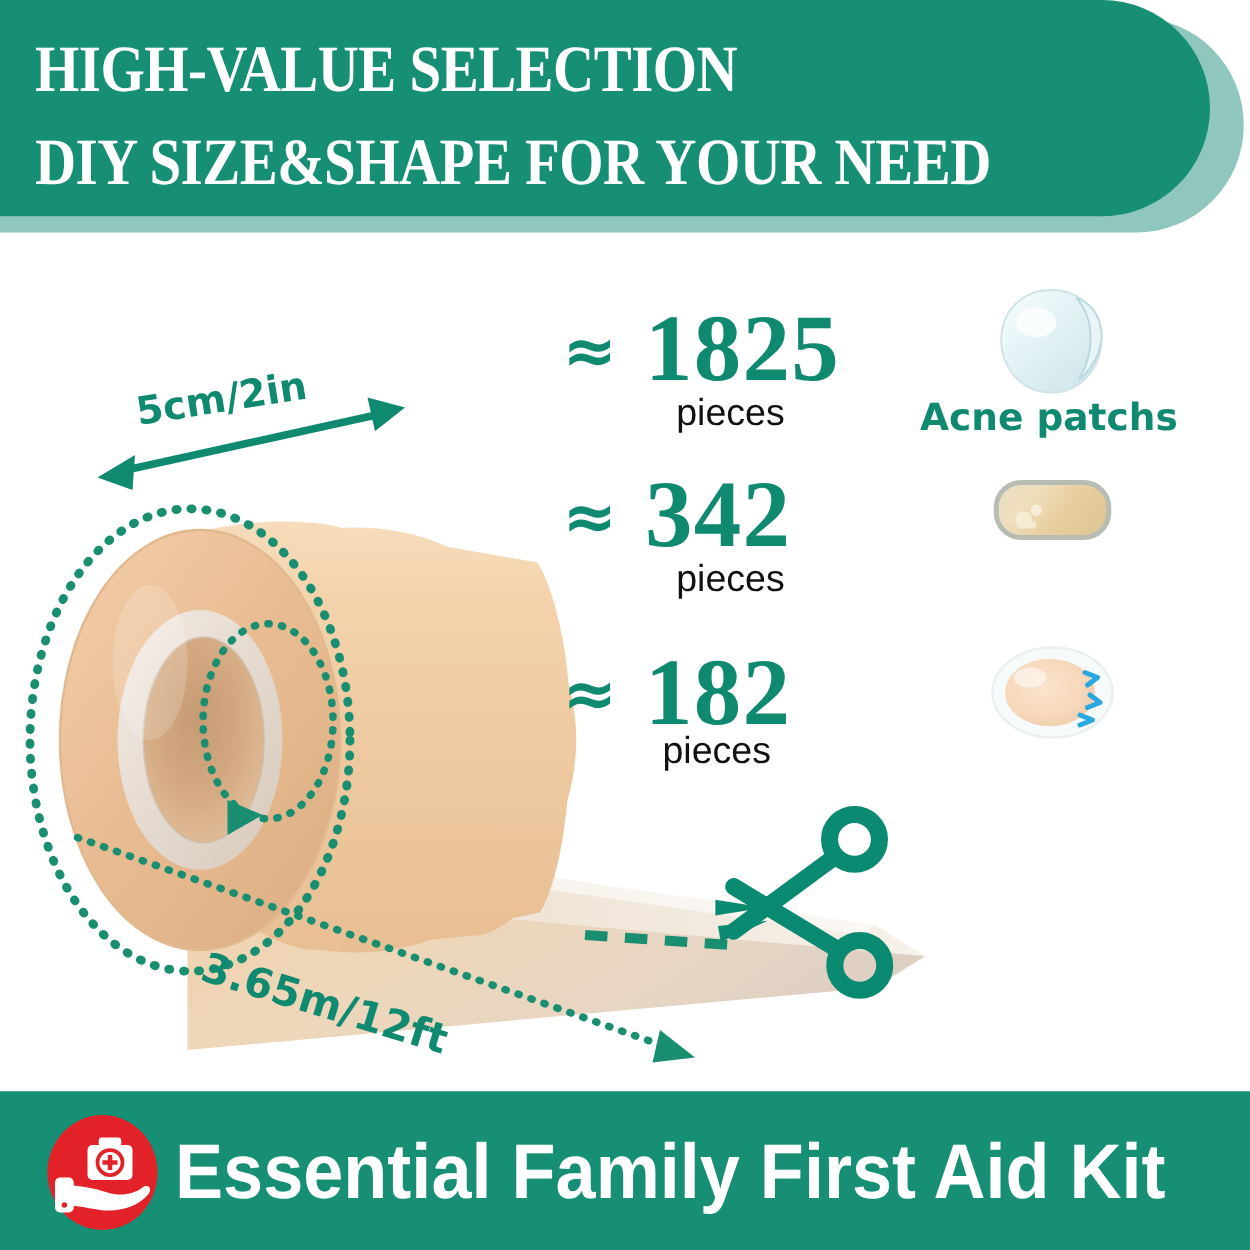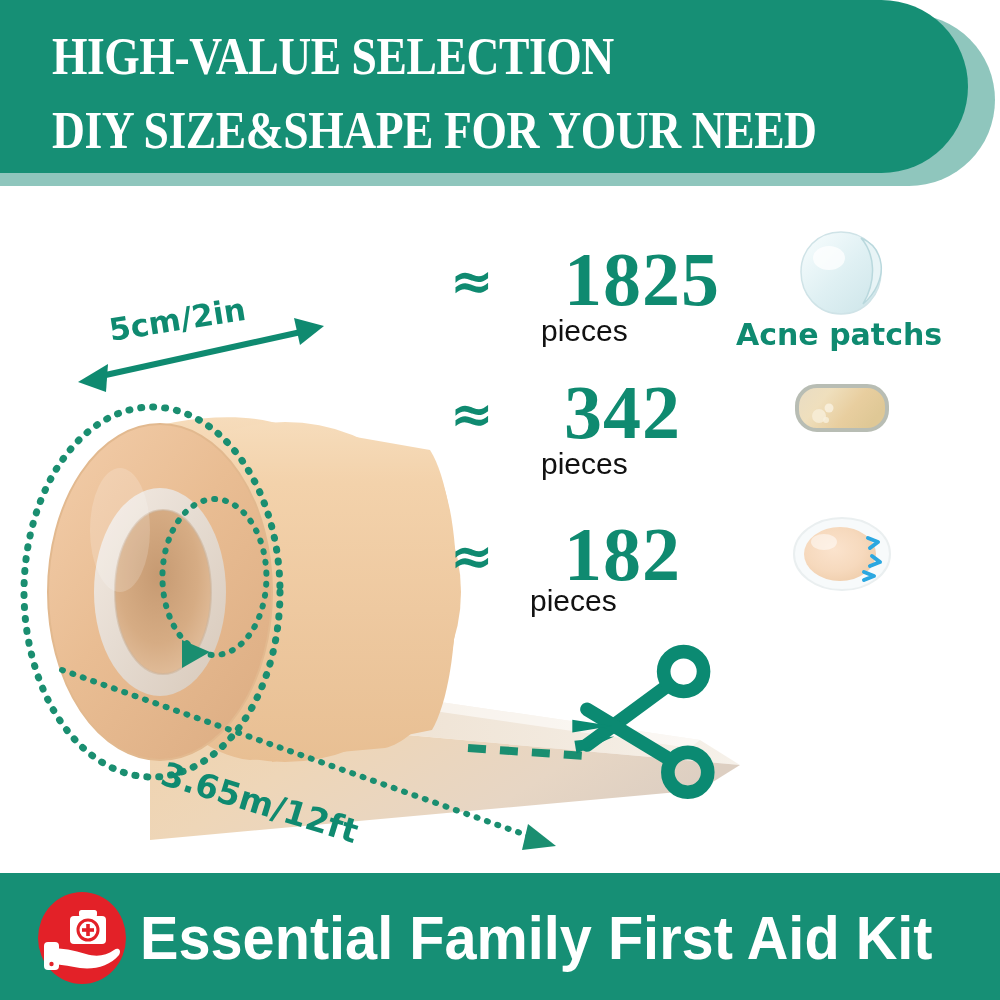--- a/index.html
+++ b/index.html
@@ -38,21 +38,20 @@
     background: #168f75;
     border-radius: 0 110px 110px 0;
     z-index: 2;
   }
   .header-text {
     position: absolute;
     left: 28px;
     top: 12px;
     z-index: 3;
     width: 940px;
-    margin-left: 24px;
   }
   .header-line {
     color: #ffffff;
     font-family: "Liberation Serif", serif;
     font-weight: bold;
     letter-spacing: -0.5px;
     white-space: nowrap;
     transform: scaleX(0.86);
     transform-origin: left center;
   }
@@ -91,21 +90,20 @@
     line-height: 52px;
   }
   .count-num {
     position: absolute;
     color: #0f8a70;
     font-family: "Liberation Serif", serif;
     font-weight: bold;
     font-size: 76px;
     line-height: 76px;
     letter-spacing: 1px;
-    margin-left: 48px;
   }
   .count-unit {
     position: absolute;
     color: #111111;
     font-family: Liberation Sans, sans-serif;
     font-size: 30px;
     line-height: 30px;
   }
■ ■ ■
* _YOUR INSTRUCTIONS_
Could you copy all of the entries above exactly, without the pictures?

* _REPLY TO THE EXERCISE_
--- a/index.html
+++ b/index.html
@@ -38,21 +38,20 @@
     background: #168f75;
     border-radius: 0 110px 110px 0;
     z-index: 2;
   }
   .header-text {
     position: absolute;
     left: 28px;
     top: 12px;
     z-index: 3;
     width: 940px;
-    margin-left: 24px;
   }
   .header-line {
     color: #ffffff;
     font-family: "Liberation Serif", serif;
     font-weight: bold;
     letter-spacing: -0.5px;
     white-space: nowrap;
     transform: scaleX(0.86);
     transform-origin: left center;
   }
@@ -91,21 +90,20 @@
     line-height: 52px;
   }
   .count-num {
     position: absolute;
     color: #0f8a70;
     font-family: "Liberation Serif", serif;
     font-weight: bold;
     font-size: 76px;
     line-height: 76px;
     letter-spacing: 1px;
-    margin-left: 48px;
   }
   .count-unit {
     position: absolute;
     color: #111111;
     font-family: Liberation Sans, sans-serif;
     font-size: 30px;
     line-height: 30px;
   }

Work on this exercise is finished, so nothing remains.